Far-left guerrilla group in Colombia

The Camilista Union - National Liberation Army (Unión Camilista Ejército de
Liberación Nacional, UC-ELN), also known as the National Liberation Army - Camilista Union (Ejército de
Liberación Nacional - Unión Camilista, ELN-UC), and originally called the National Liberation Army (ELN), is a Colombian far-left guerrilla organization involved in the continuing Colombian conflict since 1964. The ELN advocates a composite Catholic communist ideology of Marxism–Leninism, Camilism and Latin American liberation theology. In 2013, it was estimated that the ELN forces consisted of between 1,380 and 3,000 guerrillas. Later, in 2026, its size grew to approximately 5,000 fighters in Colombia and neighboring Venezuela. According to former ELN national directorate member Felipe Torres, one-fifth of ELN supporters have taken up arms.
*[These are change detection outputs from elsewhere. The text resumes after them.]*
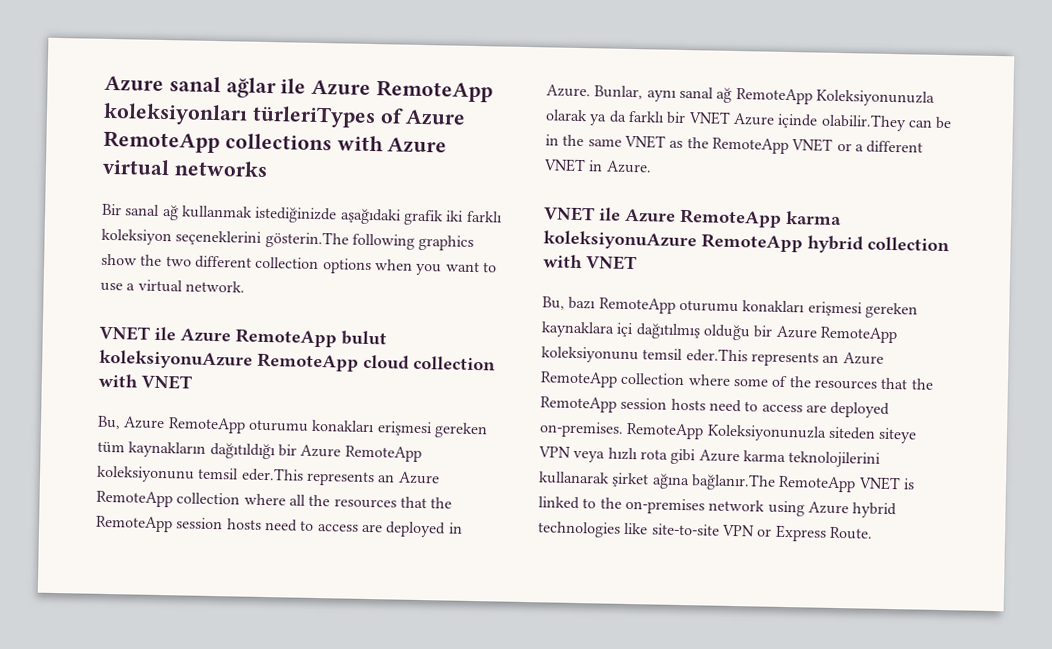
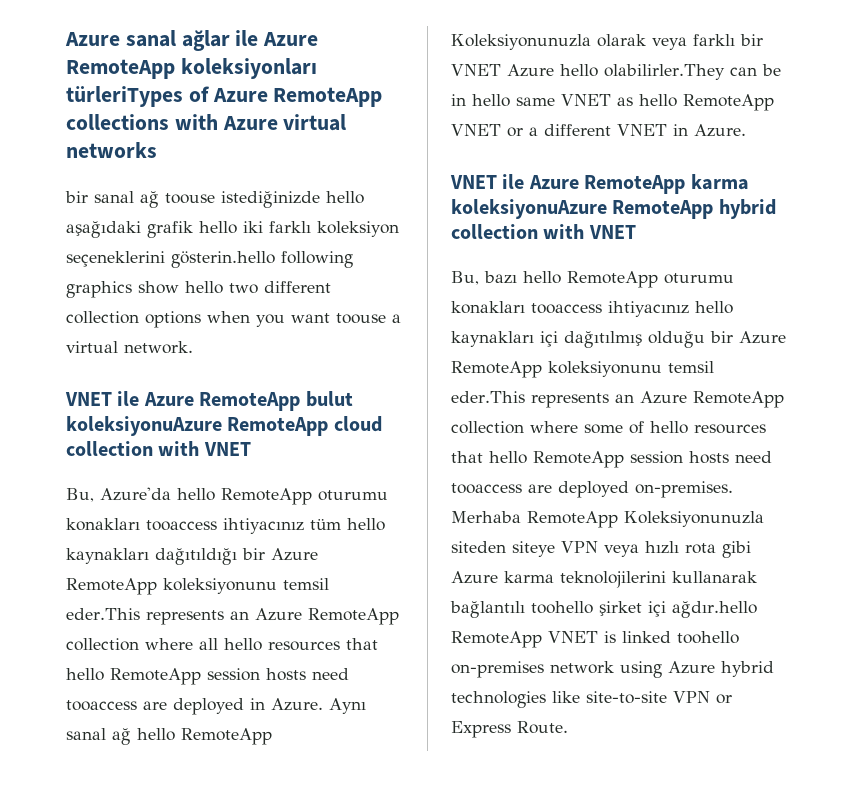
[102,203,338,224] Bir sanal ağ kullanmak istediğinizde -> [65,191,364,208] bir sanal ağ toouse istediğinizde hello
(444, 217) none -> [199,221,237,234] hello
[264,230,349,249] gösterin.The -> [171,251,275,268] gösterin.hello
[140,254,163,267] the -> [185,281,223,294] hello
[481,262,497,273] [100,282,123,292] to use -> [336,313,386,324] toouse
[123,416,488,439] [97,441,207,458] Azure RemoteApp oturumu konakları erişmesi gereken tüm kaynakların -> [100,487,388,505] [66,518,385,534] [66,548,149,564] Azure'da hello RemoteApp oturumu konakları tooaccess ihtiyacınız tüm hello kaynakları
[308,494,453,509] [95,515,359,533] the resources that the RemoteApp session hosts need to access -> [224,638,378,651] [66,668,349,685] [66,700,137,711] hello resources that hello RemoteApp session hosts need tooaccess
[594,85,733,103] Bunlar, aynı sanal ağ -> [329,698,366,714] [66,728,175,745] Aynı sanal ağ hello
[589,110,627,126] ya da -> [652,37,687,50] veya
[777,113,907,132] içinde olabilir.They -> [560,64,725,80] hello olabilirler.They
[562,134,585,147] the -> [472,94,510,107] hello
[686,137,709,149] the -> [639,94,677,107] hello
[598,297,918,319] [541,321,615,338] RemoteApp oturumu konakları erişmesi gereken kaynaklara -> [523,271,734,288] [451,301,733,317] [451,331,534,347] hello RemoteApp oturumu konakları tooaccess ihtiyacınız hello kaynakları
[788,376,934,390] [540,396,803,413] the resources that the RemoteApp session hosts need to access -> [650,421,766,434] [451,451,772,468] [451,483,522,494] hello resources that hello RemoteApp session hosts need tooaccess
(624, 429) none -> [451,511,521,523] Merhaba
[611,472,776,491] şirket ağına bağlanır.The -> [450,601,757,618] bağlantılı toohello şirket içi ağdır.hello
[582,497,622,509] to the -> [677,631,739,644] toohello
The ELN has been classified as a terrorist organization by the governments of Colombia, the United States, Canada, New Zealand, and the European Union.

==History==

===Formation===
The National Liberation Army was founded in 1964, by Fabio Vásquez Castaño and other Colombian rebels trained in Cuba. The group included "urban intellectuals" influenced by Che Guevara and Fidel Castro. Later, the ELN was headed by a series of Roman Catholic priests, exponents of liberation theology. Most notable was Camilo Torres Restrepo (1929–66), a well-known university professor who was openly critical of what he considered grossly unequal income among the social classes of Colombia. His attraction to the radical ideas of socialism led him to join the ELN, a guerrilla army intent upon affecting the revolutionary praxis of liberation theology among the poor people of Colombia. Father Camilo was killed in his first combat as an ELN guerrilla, and so became the exemplar ELN soldier, to be emulated by ELN guerrillas and other liberation theology priests from the lower ranks of the Roman Catholic priesthood.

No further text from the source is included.